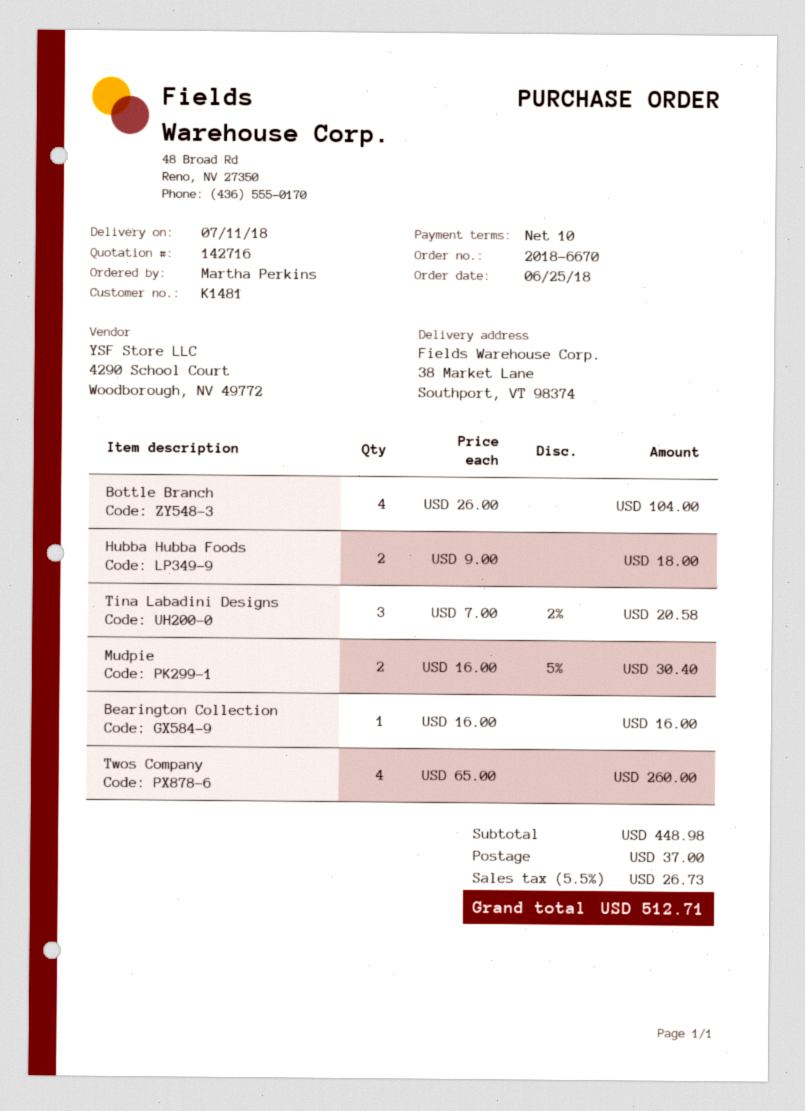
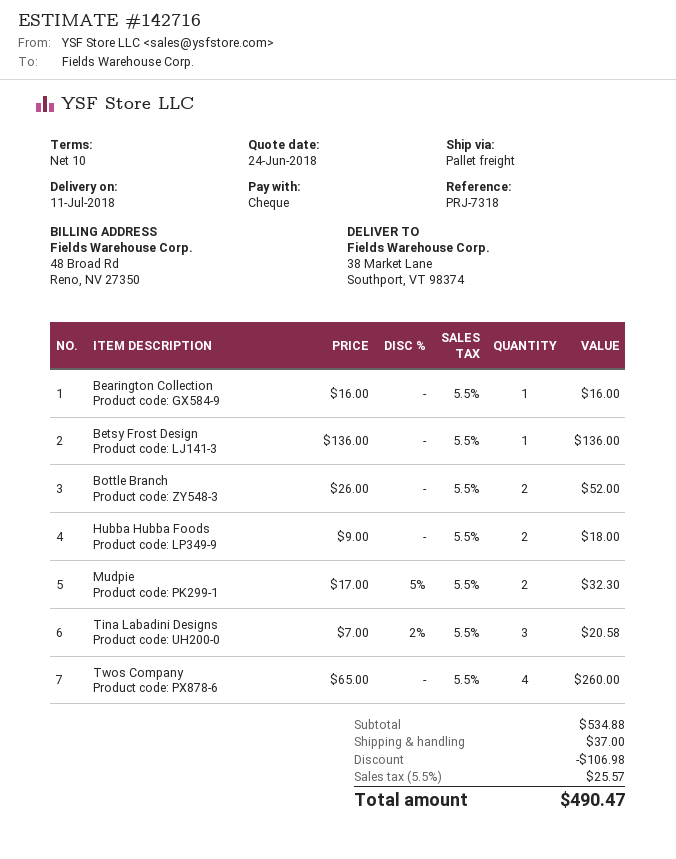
Bottle Branch: 4 x 26.00 = 104.00 -> 2 x 26.00 = 52.00
Mudpie: 2 x 16.00 - 5% = 30.40 -> 2 x 17.00 - 5% = 32.30
Betsy Frost Design: none -> 1 x 136.00 = 136.00
subtotal: 448.98 -> 534.88
discount: none -> 106.98
tax: 5.5% = 26.73 -> 5.5% = 25.57
total: 512.71 -> 490.47

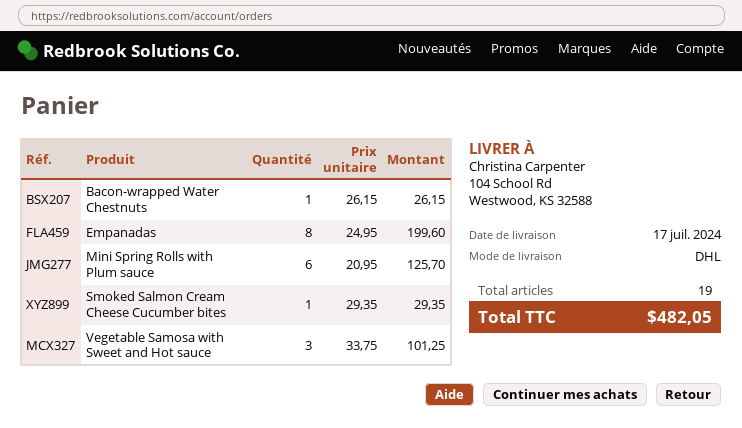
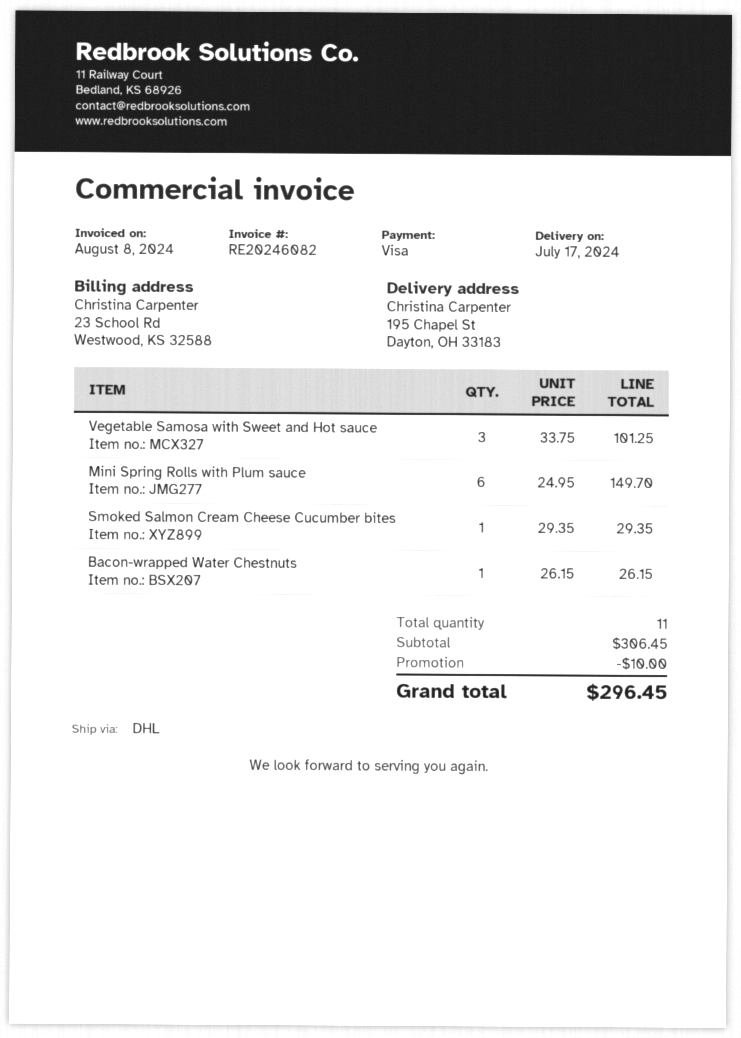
ship to: 104 School Rd, Westwood, KS 32588 -> 195 Chapel St, Dayton, OH 33183
Empanadas: 8 x 24.95 = 199.60 -> none
Mini Spring Rolls with Plum sauce: 6 x 20.95 = 125.70 -> 6 x 24.95 = 149.70
total quantity: 19 -> 11
discount: none -> 10.00
total: 482.05 -> 296.45

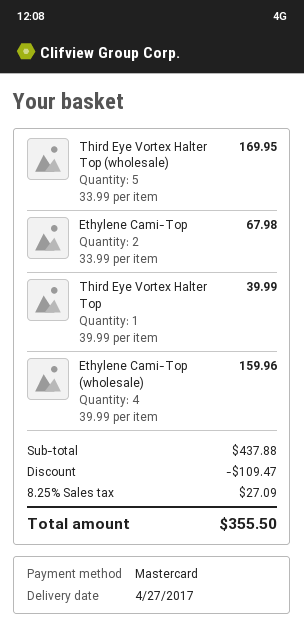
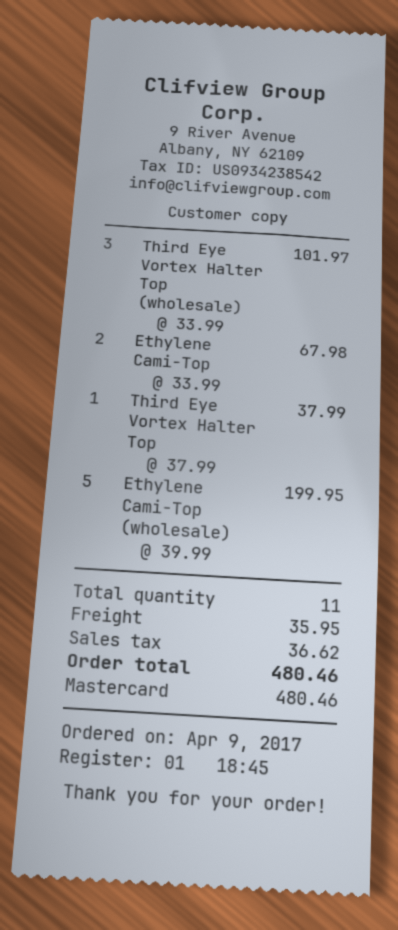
Third Eye Vortex Halter Top (wholesale): 5 x 33.99 = 169.95 -> 3 x 33.99 = 101.97
Third Eye Vortex Halter Top: 1 x 39.99 = 39.99 -> 1 x 37.99 = 37.99
Ethylene Cami-Top (wholesale): 4 x 39.99 = 159.96 -> 5 x 39.99 = 199.95
discount: 109.47 -> none
shipping: none -> 35.95
tax: 27.09 -> 36.62
total: 355.50 -> 480.46

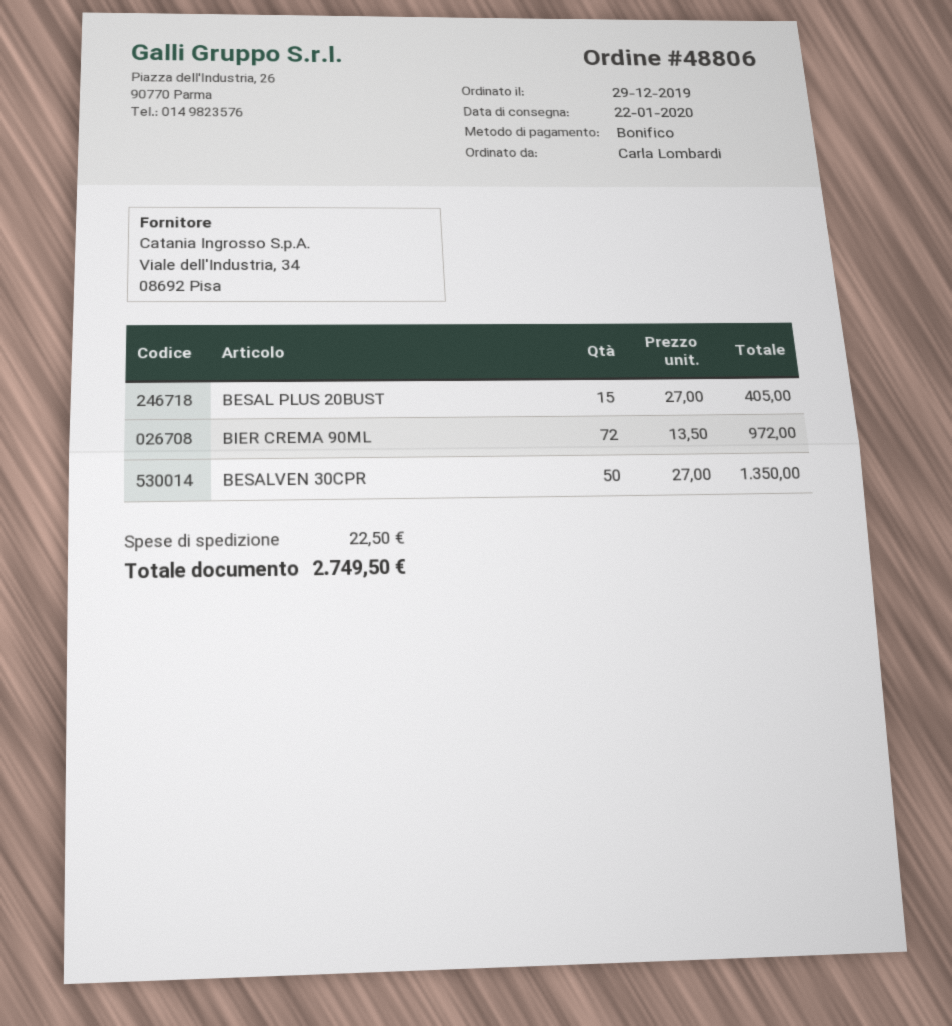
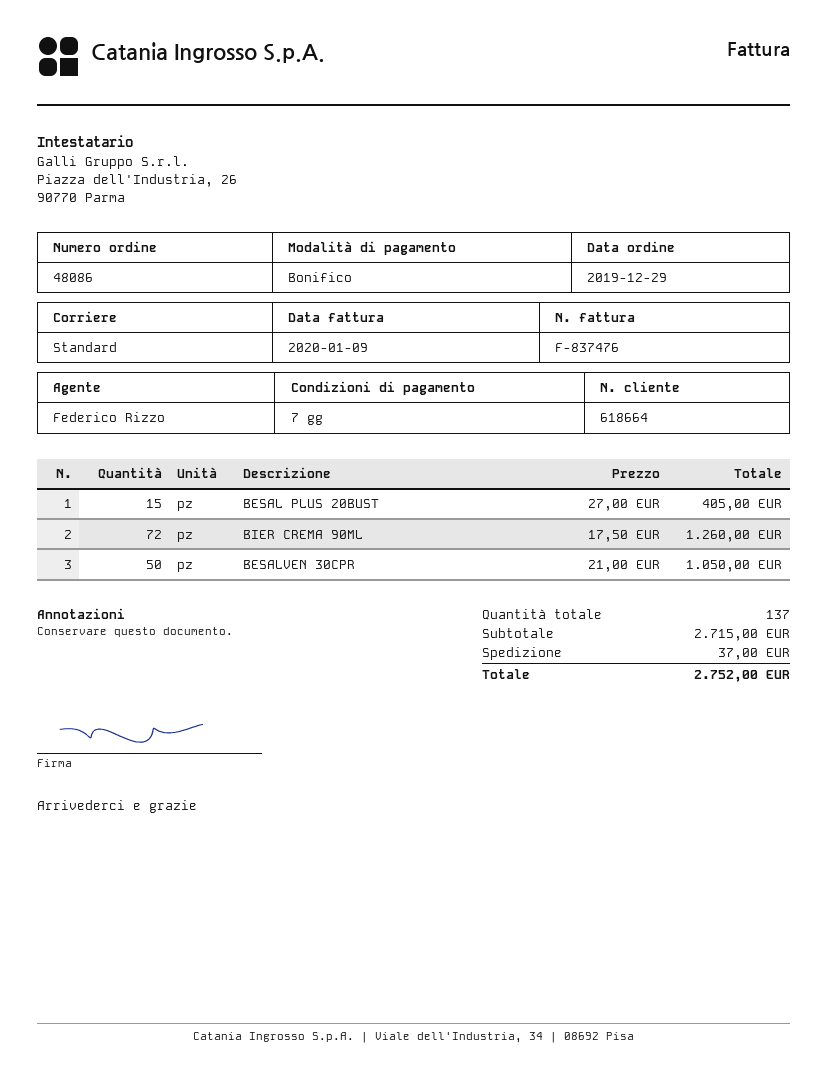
order number: 48806 -> 48086
BIER CREMA 90ML: 72 x 13.50 = 972.00 -> 72 x 17.50 = 1260.00
BESALVEN 30CPR: 50 x 27.00 = 1350.00 -> 50 x 21.00 = 1050.00
shipping: 22.50 -> 37.00
total: 2749.50 -> 2752.00

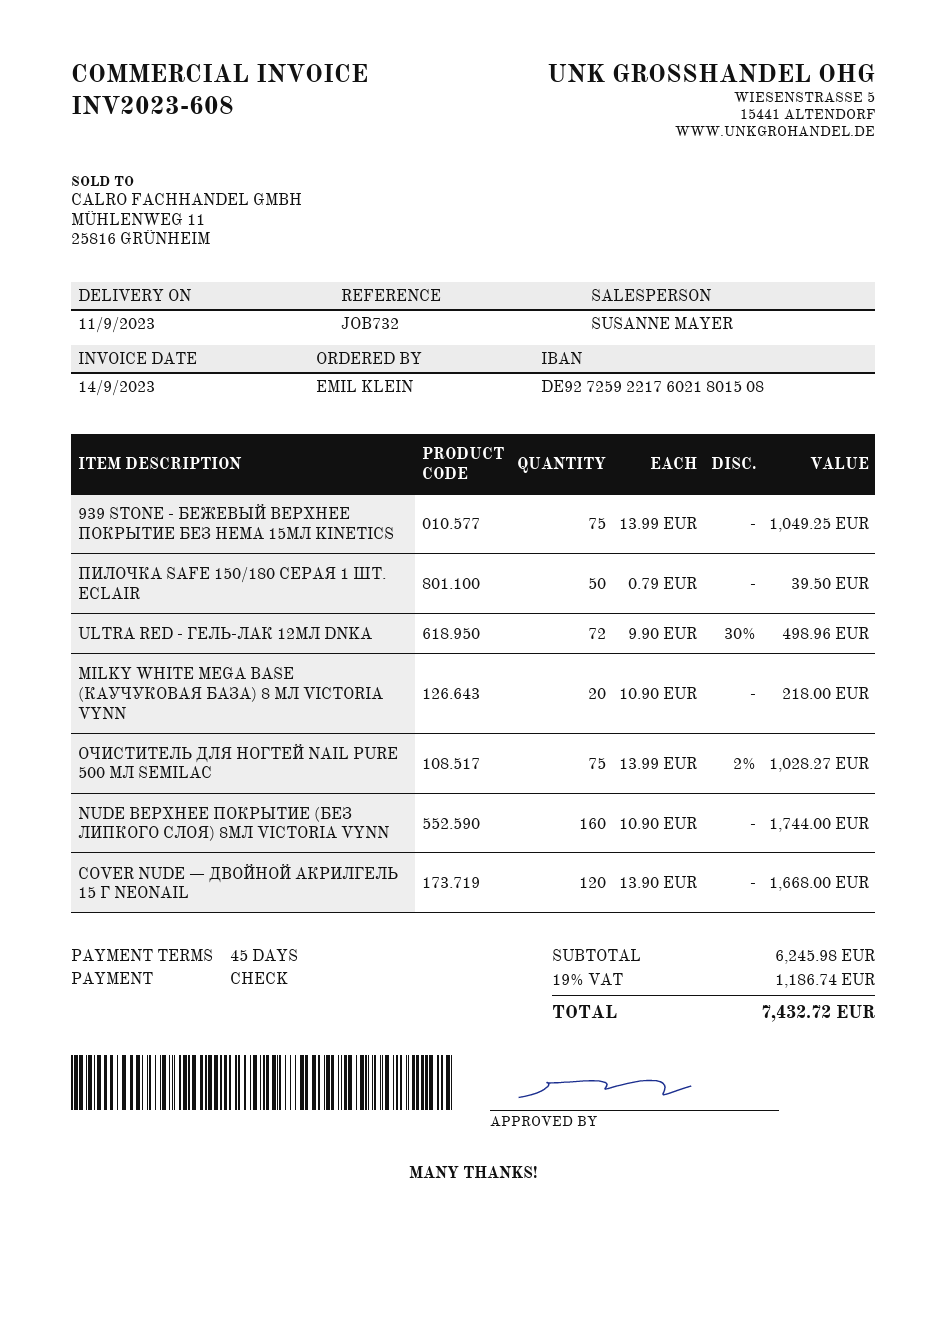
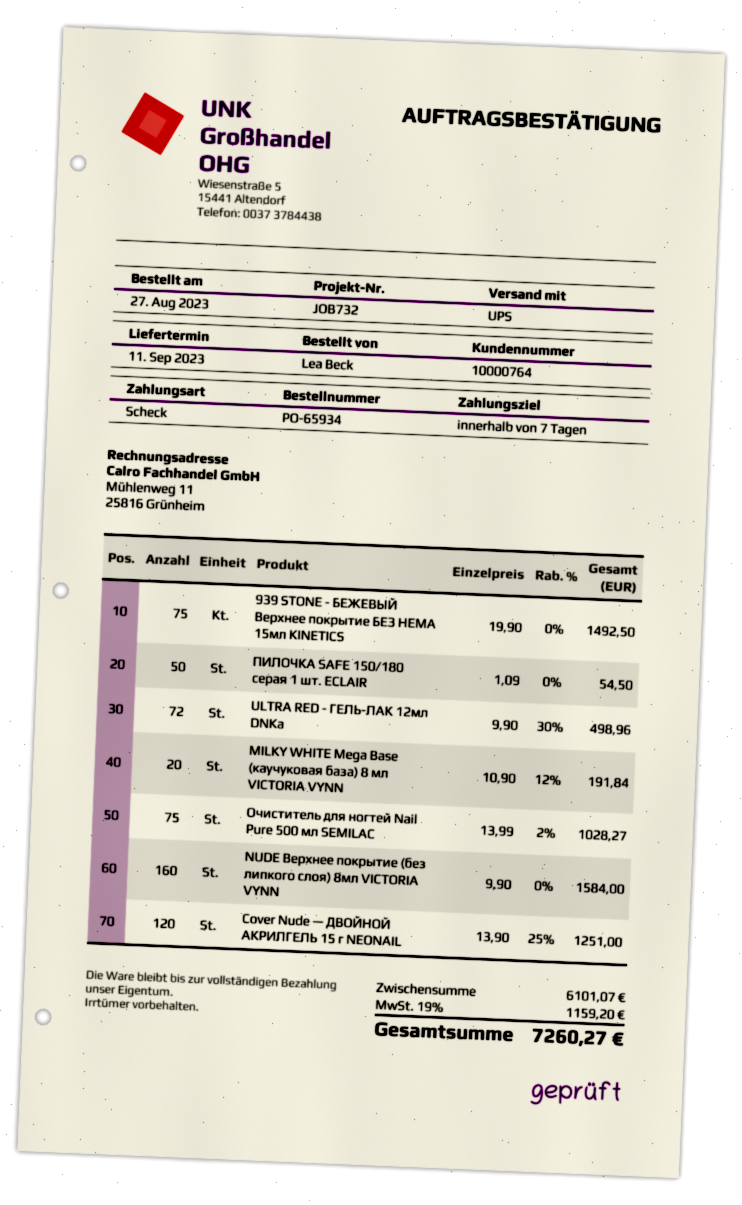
payment terms: 45 days -> 7 days
ordered by: EMIL KLEIN -> Lea Beck
939 STONE - БЕЖЕВЫЙ ВЕРХНЕЕ ПОКРЫТИЕ БЕЗ HEMA 15МЛ KINETICS: 75 x 13.99 = 1049.25 -> 75 x 19.90 = 1492.50
ПИЛОЧКА SAFE 150/180 СЕРАЯ 1 ШТ. ECLAIR: 50 x 0.79 = 39.50 -> 50 x 1.09 = 54.50
MILKY WHITE MEGA BASE (КАУЧУКОВАЯ БАЗА) 8 МЛ VICTORIA VYNN: 20 x 10.90 = 218.00 -> 20 x 10.90 - 12% = 191.84
NUDE ВЕРХНЕЕ ПОКРЫТИЕ (БЕЗ ЛИПКОГО СЛОЯ) 8МЛ VICTORIA VYNN: 160 x 10.90 = 1744.00 -> 160 x 9.90 = 1584.00
COVER NUDE — ДВОЙНОЙ АКРИЛГЕЛЬ 15 Г NEONAIL: 120 x 13.90 = 1668.00 -> 120 x 13.90 - 25% = 1251.00
subtotal: 6245.98 -> 6101.07
tax: 19% = 1186.74 -> 19% = 1159.20
total: 7432.72 -> 7260.27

.....

What is expected >> Among the preceding records, how many lines include the word "wholesale"? Reply with the number only.

Answer space >> 2